# Gas in cyprus



## jkelly (May 21, 2009)

Hi all

As far as I can make out there is no mains gas - I am not too partial to electric showers - do they have combi boilers in Cyprus?

Jimbo


----------



## Veronica (Apr 5, 2008)

jkelly said:


> Hi all
> 
> As far as I can make out there is no mains gas - I am not too partial to electric showers - do they have combi boilers in Cyprus?
> 
> Jimbo


As we have so much sunshine and every hosue has solar panels you will have free hot water for most of the year. For the few weeks when the sun is not hot enough to make the water really hot (although it will always be warm) 30 minutes with the emersion on to top it up before a shower is ample.
Very few people bother with things like combi boilers although they are available.

Veronica


----------



## jkelly (May 21, 2009)

Thanks Veronica

So this means that there are water tanks on the roof?


----------



## Veronica (Apr 5, 2008)

jkelly said:


> Thanks Veronica
> 
> So this means that there are water tanks on the roof?

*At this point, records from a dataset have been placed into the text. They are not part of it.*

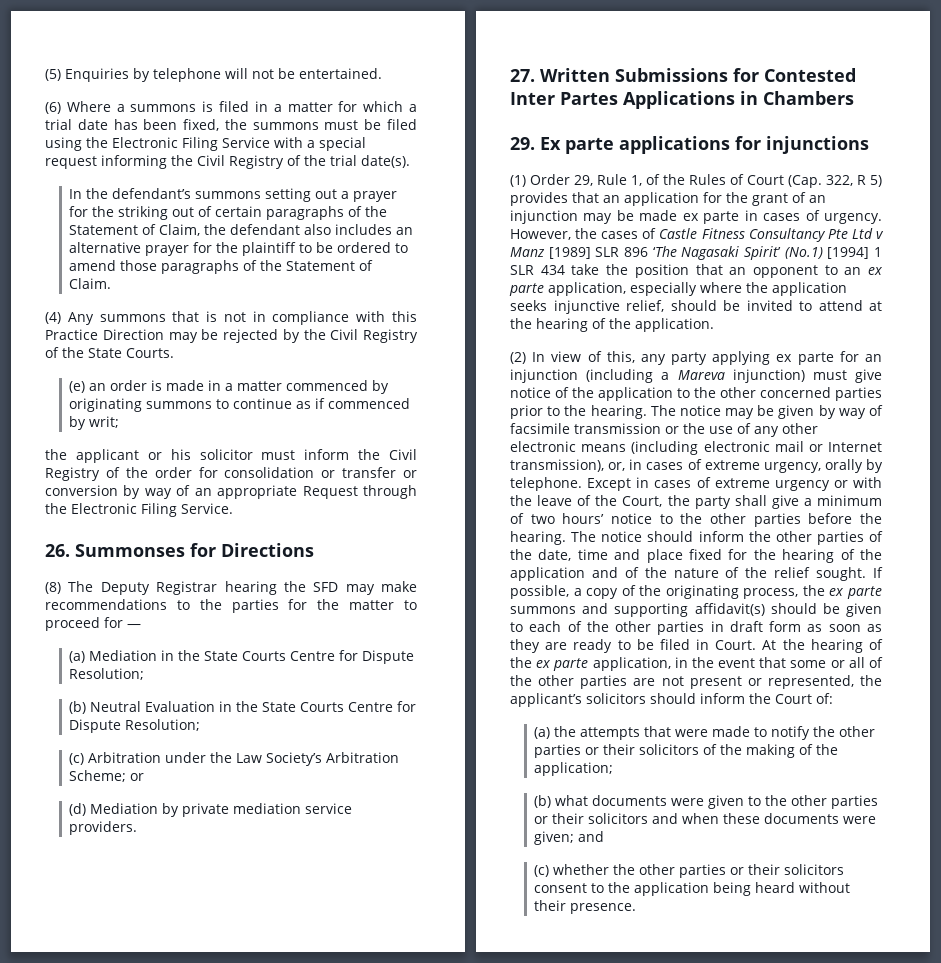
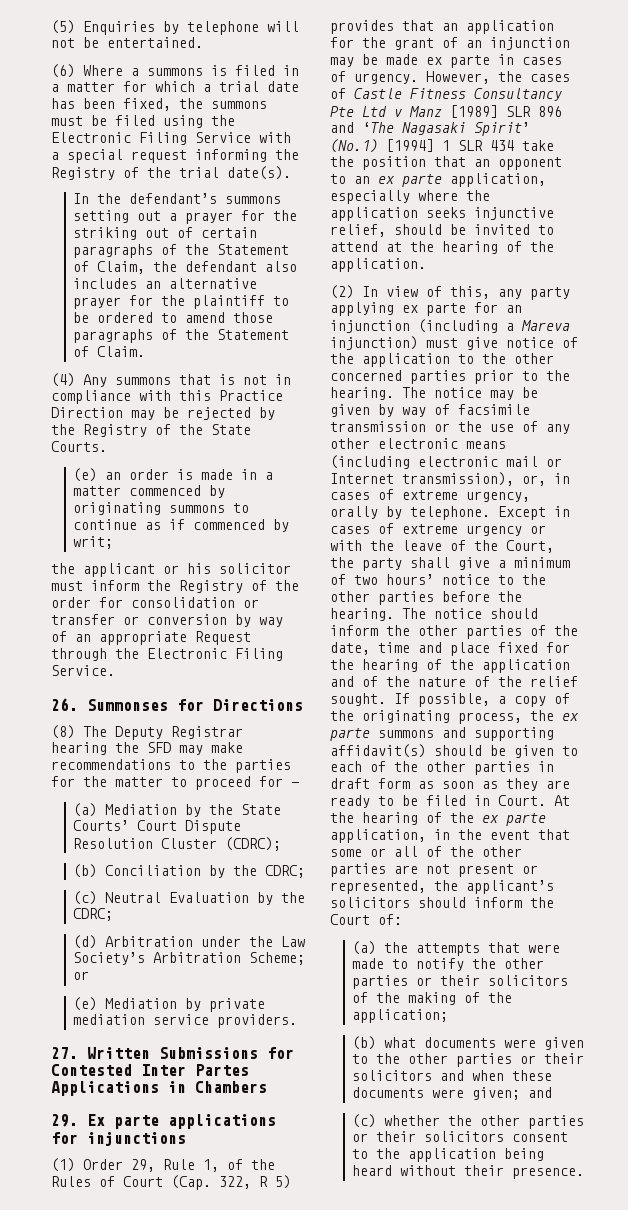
- (6) Where a summons is filed in a matter for which a trial date has been fixed, the summons must be filed using the Electronic Filing Service with a special request informing the Civil Registry of the trial date(s).
+ (6) Where a summons is filed in a matter for which a trial date has been fixed, the summons must be filed using the Electronic Filing Service with a special request informing the Registry of the trial date(s).
- (4) Any summons that is not in compliance with this Practice Direction may be rejected by the Civil Registry of the State Courts.
+ (4) Any summons that is not in compliance with this Practice Direction may be rejected by the Registry of the State Courts.
- the applicant or his solicitor must inform the Civil Registry of the order for consolidation or transfer or conversion by way of an appropriate Request through the Electronic Filing Service.
+ the applicant or his solicitor must inform the Registry of the order for consolidation or transfer or conversion by way of an appropriate Request through the Electronic Filing Service.
- (a) Mediation in the State Courts Centre for Dispute Resolution;
- (b) Neutral Evaluation in the State Courts Centre for Dispute Resolution;
- (c) Arbitration under the Law Society’s Arbitration Scheme; or
+ (a) Mediation by the State Courts’ Court Dispute Resolution Cluster (CDRC);
+ (b) Conciliation by the CDRC;
+ (c) Neutral Evaluation by the CDRC;
+ (d) Arbitration under the Law Society’s Arbitration Scheme; or
- (d) Mediation by private mediation service providers.
+ (e) Mediation by private mediation service providers.
- However, the cases of Castle Fitness Consultancy Pte Ltd v Manz [1989] SLR 896 ‘The Nagasaki Spirit’ (No.1) [1994] 1 SLR 434 take the position that an opponent to an ex parte application, especially where the application seeks injunctive relief, should be invited to attend at the hearing of the application.
+ However, the cases of Castle Fitness Consultancy Pte Ltd v Manz [1989] SLR 896 and ‘The Nagasaki Spirit’ (No.1) [1994] 1 SLR 434 take the position that an opponent to an ex parte application, especially where the application seeks injunctive relief, should be invited to attend at the hearing of the application.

Yes the water tanks are on the roof and most houses also have pressure pumps so that your water pressure is good. Our shower is so powerful that friends who visit who have power showers in the Uk say ours is better.


----------



## jkelly (May 21, 2009)

Veronica said:


> Yes the water tanks are on the roof and most houses also have pressure pumps so that your water pressure is good. Our shower is so powerful that friends who visit who have power showers in the Uk say ours is better.


Thank again Veronica - 

That's that issue out of the way, only obsticle now is time.

Jimbo


----------